"Universal credit benefits system 'in meltdown', claims LabourLabour claims work on universal credit system has been halted but DWP insists plans for April completion are still on course
Patrick Wintour, political editor The Guardian, Tuesday 5 March 2013 20.28 GMT Jump to comments (299) Iain Duncan Smith leaving Downing Street. The work and pensions secretary denied again that universal credit had suffered IT problems. Photograph: Rex Features Labour has claimed that the government's universal credit plans have hit serious problems and that work on the £500m IT delivery contract has been halted and hundreds of IT staff stepped down.
The Department for Work and Pensions (DWP) denied the claim and said the new head of the universal credit (UC) delivery system was in discussions with contractors.
Labour says senior sources among the five firms working on the IT contract have said work has been stopped. Although claims about IT difficulties have dogged the introduction of UC for nearly a year, the shadow work and pensions secretary, Liam Byrne, is convinced a huge new problem has emerged and is airing his concerns ahead of a debate on in the Commons on Wednesday.
His office says the DWP has made clear to the major contractors that hundreds of staff are no longer needed.
There have been suggestions from some ministers that work might be taken in-house as a result of the discussions.
Important figures, including the project chief, Malcolm Whitehouse, have already left the programme.
The DWP hired David Pitchford as the interim chief executive of UC in February after the death of Philip Langsdale over Christmas. Pitchford, previously the executive director of the government's Major Projects Authority – which takes charge of all the government's major IT projects – has been recruited pending the appointment of a full-time replacement.
The DWP said: "David Pitchford has been tasked with ensuring the smooth delivery of the universal credit and has been speaking to key suppliers.
"Work on UC continues ahead of delivery in April and our plans for the October rollout have not changed." A spokesman added: "It's categorically not true to say that work has stopped on Universal Credit. All of our suppliers are working with us to deliver Universal Credit from April. Our plans have not changed."

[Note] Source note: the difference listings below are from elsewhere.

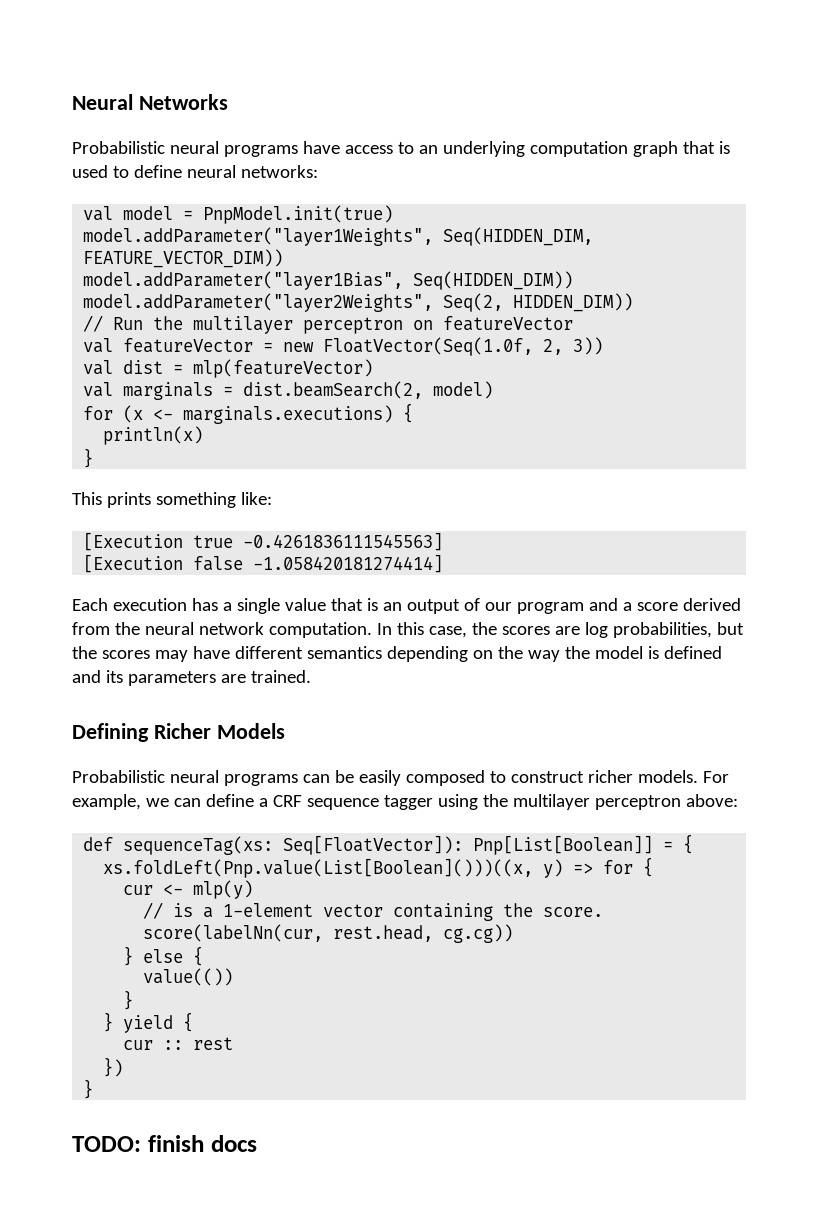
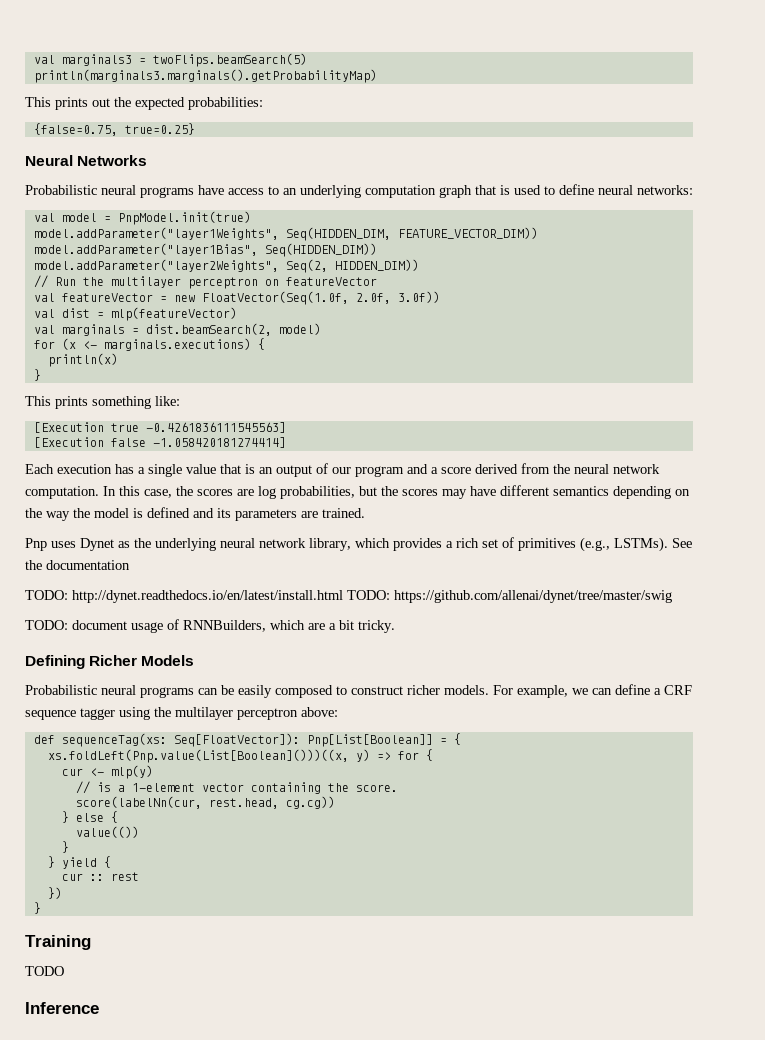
(72, 102) none -> [33,53,307,67] [33,69,377,83] [25,97,263,110] [33,123,195,136] val marginals3 = twoFlips.beamSearch(5) // println(marginals3.marginals().getProbabilityMap) // This prints out the expected probabilities: // {false=0.75, true=0.25} //
[543,337,604,355] 2, 3)) -> [355,291,440,304] 2.0f, 3.0f))
(311, 676) none -> [25,537,692,552] [25,560,130,570] [25,590,672,603] [25,619,395,633] // Pnp uses Dynet as the underlying neural network library, which provides a rich set of primitives (e.g., LSTMs). See the documentation // TODO: http://dynet.readthedocs.io/en/latest/install.html TODO: https://github.com/allenai/dynet/tree/master/swig // TODO: document usage of RNNBuilders, which are a bit tricky.
[72,1135,257,1152] TODO: finish docs -> [25,935,91,950] [25,966,64,976] [25,1002,99,1014] Training // TODO // Inference

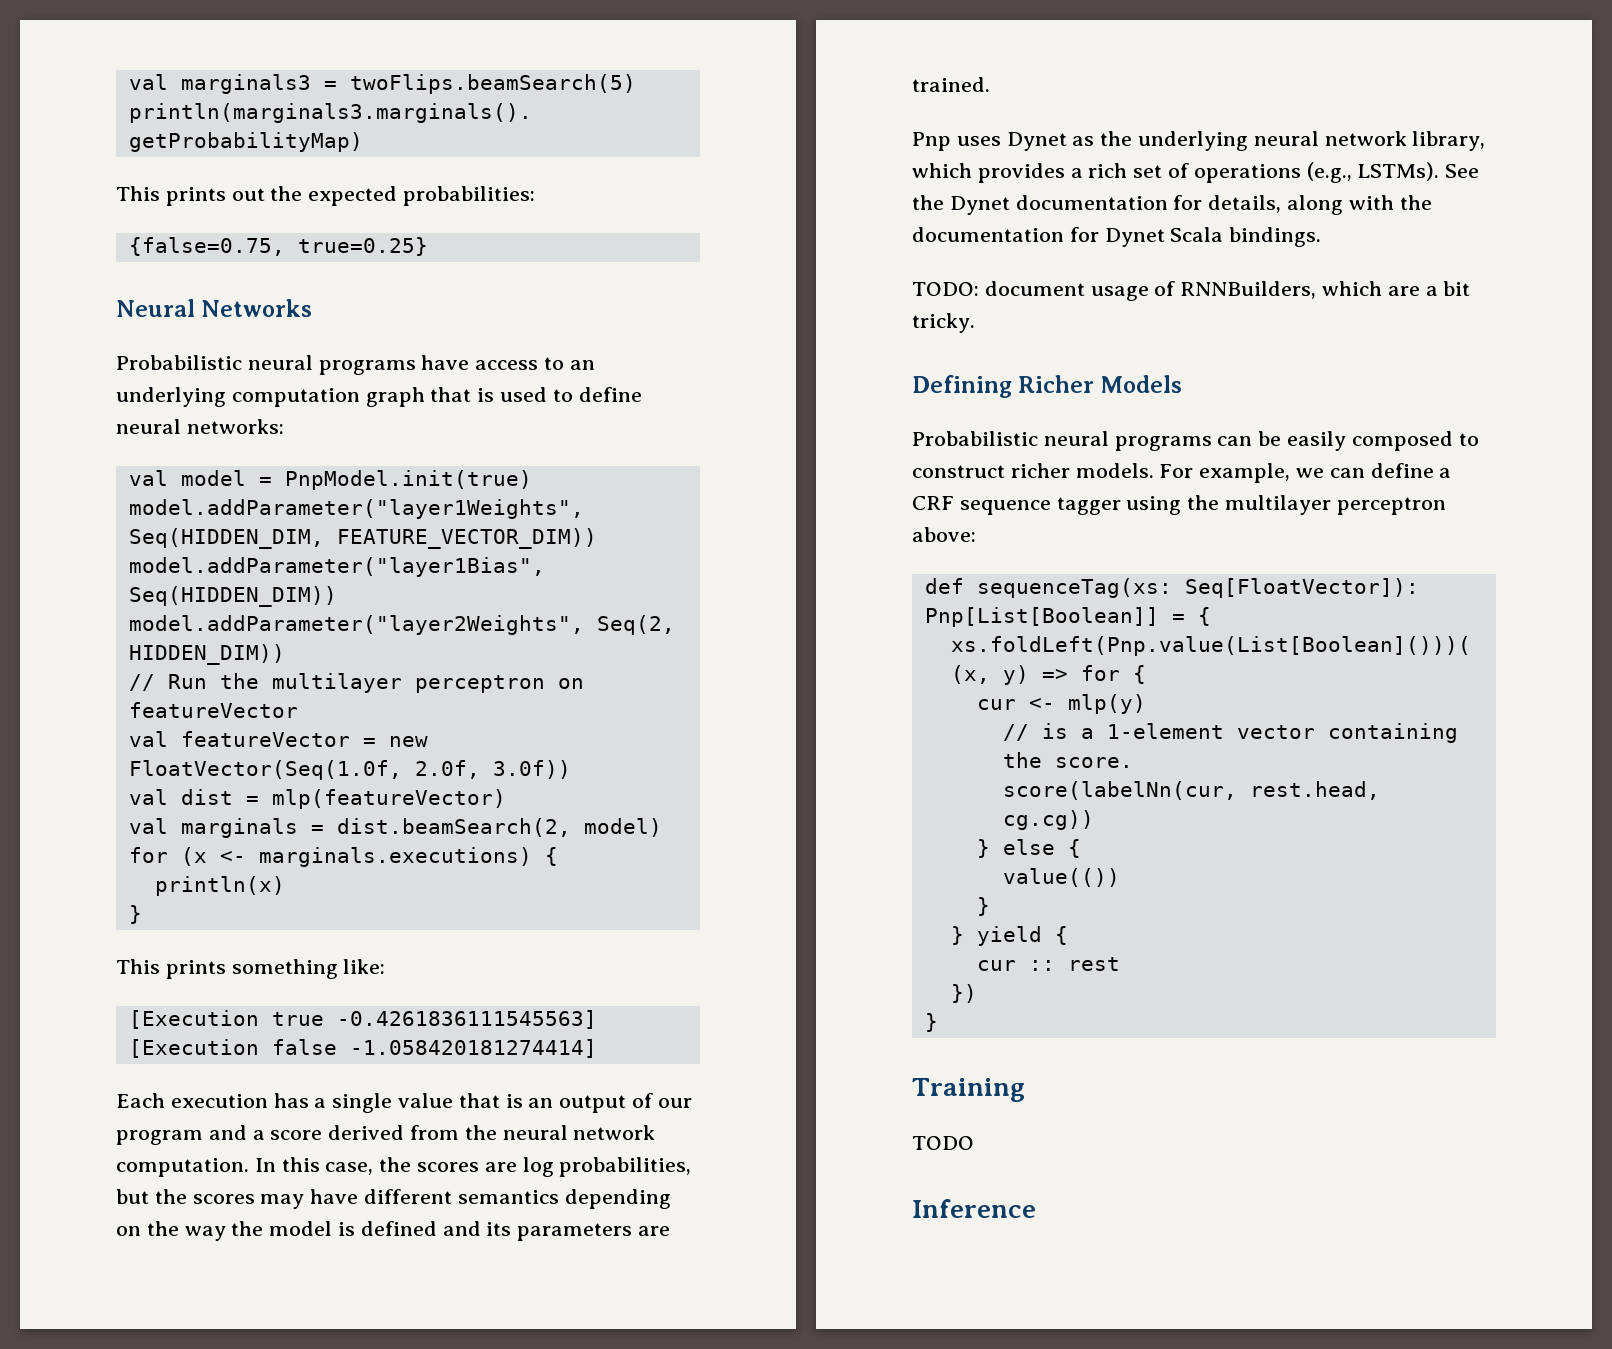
[518,538,576,551] primitives -> [1193,164,1301,183] operations
[46,560,130,570] [25,590,672,603] documentation // TODO: http://dynet.readthedocs.io/en/latest/install.html TODO: https://github.com/allenai/dynet/tree/master/swig -> [949,195,1432,215] [912,227,1322,247] Dynet documentation for details, along with the documentation for Dynet Scala bindings.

Labour said that DWP suggestions that there was no change to the contract were "wholly misleading".
Accenture, one of the suppliers, refused to comment apart from saying it was a matter for the DWP. The IT consulting and outsourcing provider is to manage the subcontractors building the customer-facing component of the scheme.
The principal subcontractor will be Atos, which Accenture chose for "its strong track record of successfully delivering IT services for the Department for Work and Pensions, and with a particular focus on delivering secure online citizen self-service applications", it said in a statement.
But Byrne said he had seen evidence that the reforms were in "meltdown". He said: "Universal credit has descended into universal chaos and millions of families' tax credits are at risk because ministers would not listen to clear and repeated warnings issued to them since November 2010."
He added: "Iain Duncan Smith must now come before parliament and account for the incompetent mess his department has become. His Work Programme is worse than doing nothing, his bedroom tax hits soldiers but not prisoners, and now his flagship universal credit scheme is falling apart...................."
Post by nickd (Mylegal) on Mar 6, 2013 18:29:57 GMT
It's a train crash....
'Universal Credit has the hallmarks of another IT failure'
Whilst government presses on with its overly positive promotion of Universal Credit, it appears that concern has escalated from the previous car crash to now 'Train Crash' status. Mark Hoban was due to speak about it in Parliament earlier today; no doubt it will be the same old 'on track, on time and on budget' nonsense telling us all is well....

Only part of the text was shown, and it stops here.